Required work >> Among the entries below, one stretch runs from the line that contains "2018-12-02 04:00: 86 -> none" through the line that contains "2020-01: none -> 24". Repeat that stretch exactly, ends included, and only that.

Extracted records >>
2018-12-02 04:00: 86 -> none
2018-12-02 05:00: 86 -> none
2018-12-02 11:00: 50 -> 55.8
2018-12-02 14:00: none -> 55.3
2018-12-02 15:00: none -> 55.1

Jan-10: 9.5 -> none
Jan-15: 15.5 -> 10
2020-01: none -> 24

--

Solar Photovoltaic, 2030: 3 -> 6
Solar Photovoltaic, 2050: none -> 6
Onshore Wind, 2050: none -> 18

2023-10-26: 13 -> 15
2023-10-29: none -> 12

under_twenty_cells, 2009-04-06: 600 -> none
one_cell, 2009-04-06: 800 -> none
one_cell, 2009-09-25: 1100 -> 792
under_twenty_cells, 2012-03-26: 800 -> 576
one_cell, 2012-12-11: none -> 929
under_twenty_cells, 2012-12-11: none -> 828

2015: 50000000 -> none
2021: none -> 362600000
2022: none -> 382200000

...

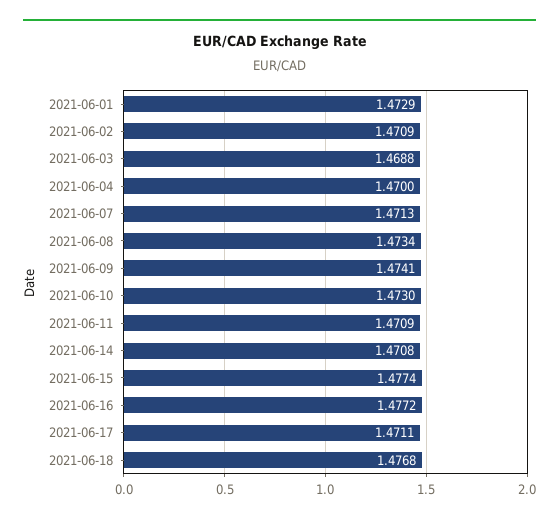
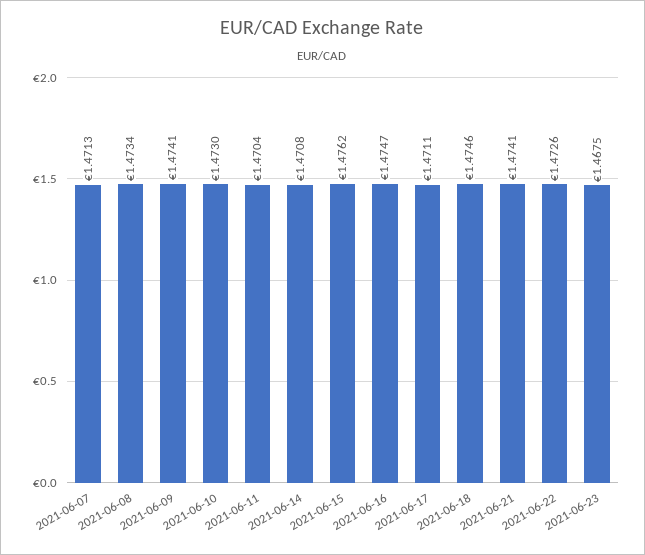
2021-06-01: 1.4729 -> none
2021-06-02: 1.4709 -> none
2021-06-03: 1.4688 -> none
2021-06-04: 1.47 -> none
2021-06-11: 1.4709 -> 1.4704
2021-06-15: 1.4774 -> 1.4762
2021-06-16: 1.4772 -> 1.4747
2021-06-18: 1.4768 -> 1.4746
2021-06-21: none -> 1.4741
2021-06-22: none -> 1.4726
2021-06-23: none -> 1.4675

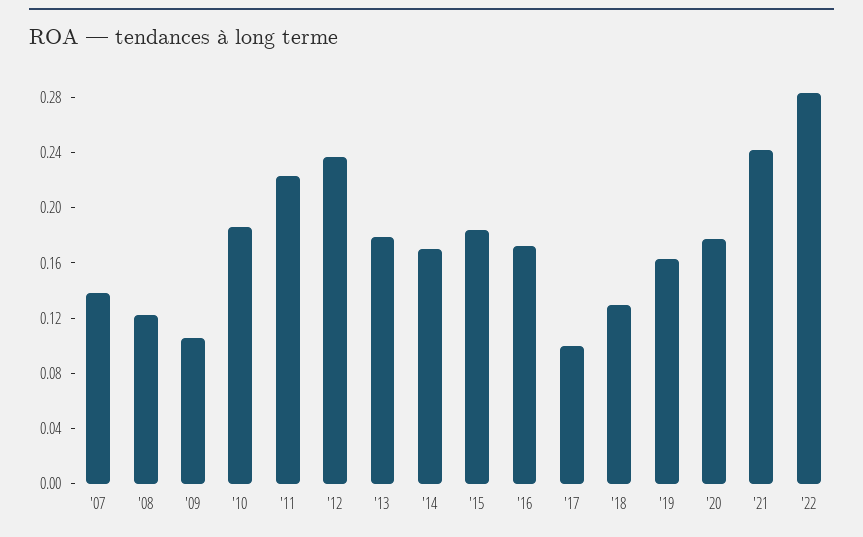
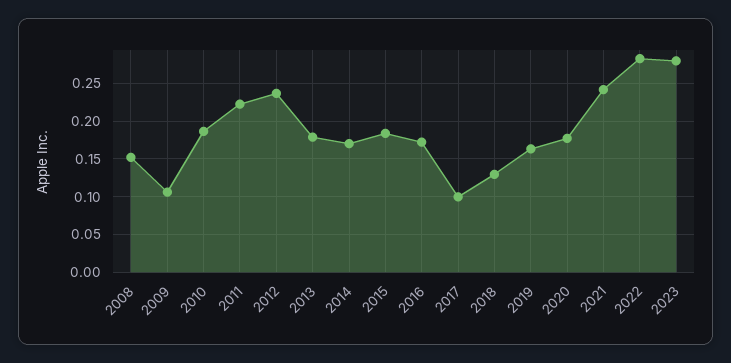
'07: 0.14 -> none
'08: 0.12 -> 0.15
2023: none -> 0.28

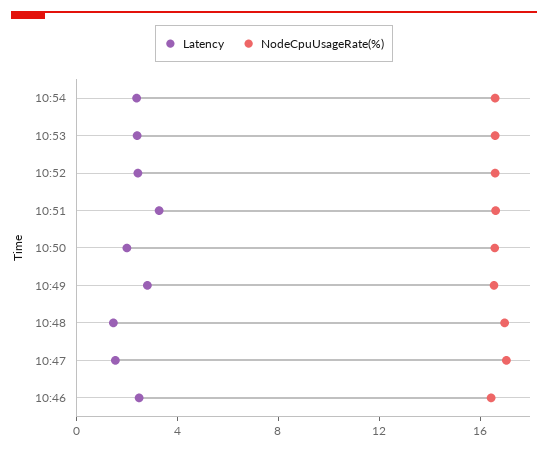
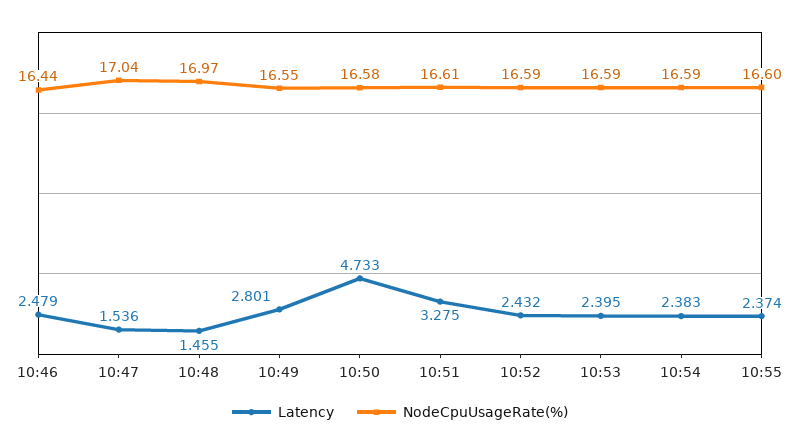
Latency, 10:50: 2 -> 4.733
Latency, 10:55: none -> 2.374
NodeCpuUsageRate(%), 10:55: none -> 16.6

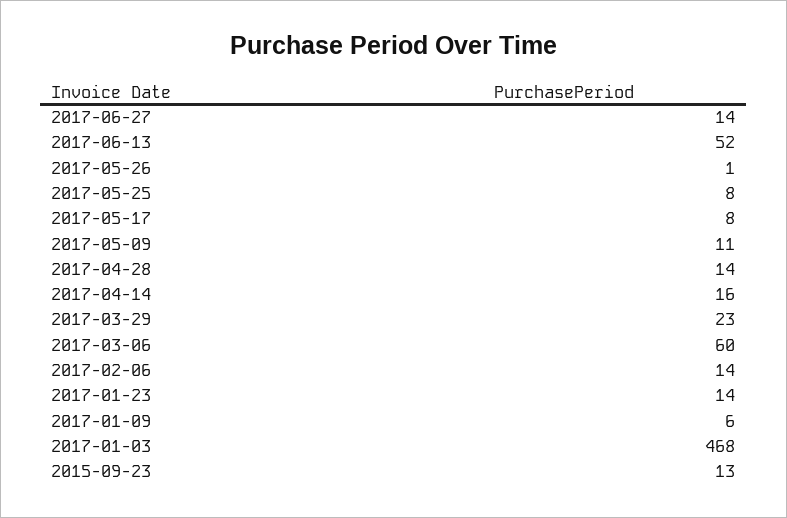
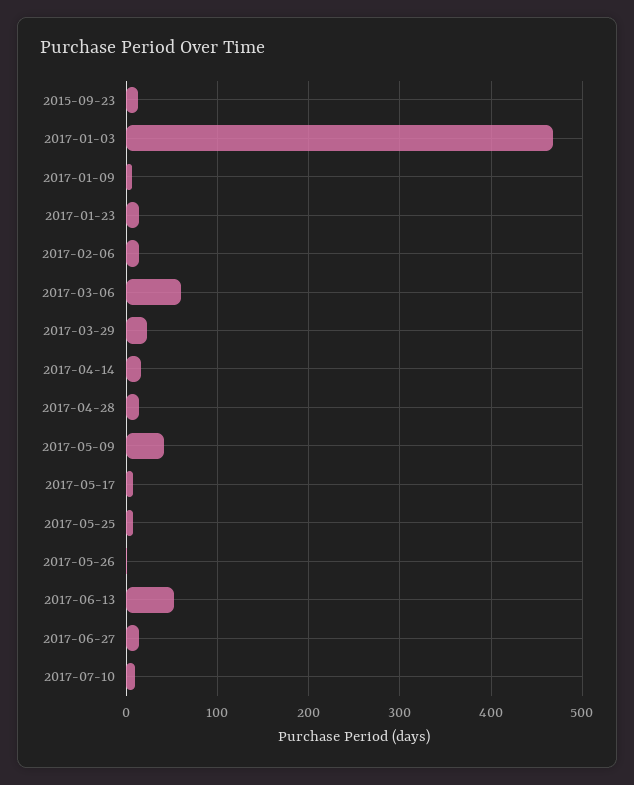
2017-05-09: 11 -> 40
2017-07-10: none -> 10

Written response >>
2018-12-02 04:00: 86 -> none
2018-12-02 05:00: 86 -> none
2018-12-02 11:00: 50 -> 55.8
2018-12-02 14:00: none -> 55.3
2018-12-02 15:00: none -> 55.1

Jan-10: 9.5 -> none
Jan-15: 15.5 -> 10
2020-01: none -> 24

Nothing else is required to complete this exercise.